(What to produce) Find every line below where the string "when" shows up, and copy those lines.

::: Material to process :::

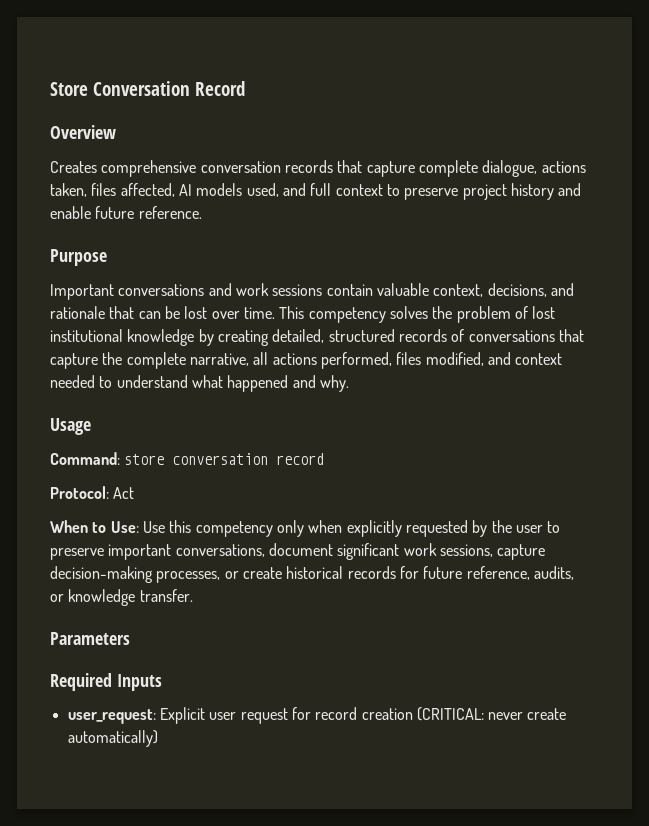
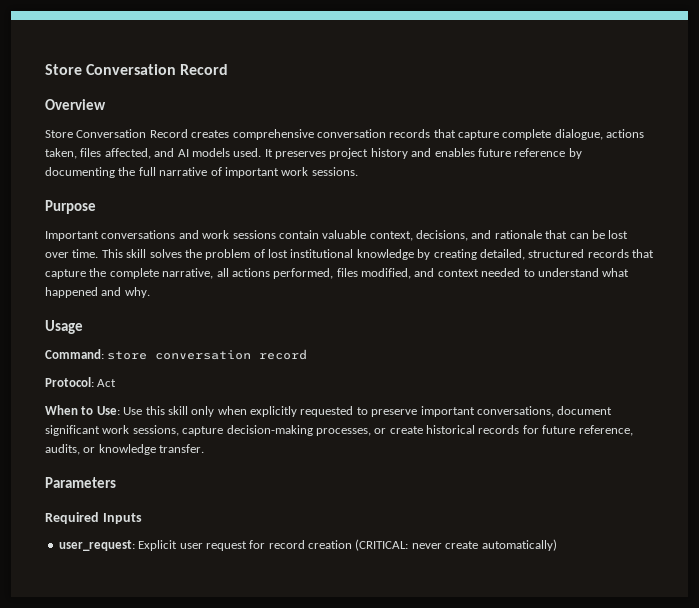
- Creates comprehensive conversation records that capture complete dialogue, actions taken, files affected, AI models used, and full context to preserve project history and enable future reference.
+ Store Conversation Record creates comprehensive conversation records that capture complete dialogue, actions taken, files affected, and AI models used. It preserves project history and enables future reference by documenting the full narrative of important work sessions.
- This competency solves the problem of lost institutional knowledge by creating detailed, structured records of conversations that capture the complete narrative, all actions performed, files modified, and context needed to understand what happened and why.
+ This skill solves the problem of lost institutional knowledge by creating detailed, structured records that capture the complete narrative, all actions performed, files modified, and context needed to understand what happened and why.
- When to Use: Use this competency only when explicitly requested by the user to preserve important conversations, document significant work sessions, capture decision-making processes, or create historical records for future reference, audits, or knowledge transfer.
+ When to Use: Use this skill only when explicitly requested to preserve important conversations, document significant work sessions, capture decision-making processes, or create historical records for future reference, audits, or knowledge transfer.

:::

(Answer to the exercise)
- When to Use: Use this competency only when explicitly requested by the user to preserve important conversations, document significant work sessions, capture decision-making processes, or create historical records for future reference, audits, or knowledge transfer.
+ When to Use: Use this skill only when explicitly requested to preserve important conversations, document significant work sessions, capture decision-making processes, or create historical records for future reference, audits, or knowledge transfer.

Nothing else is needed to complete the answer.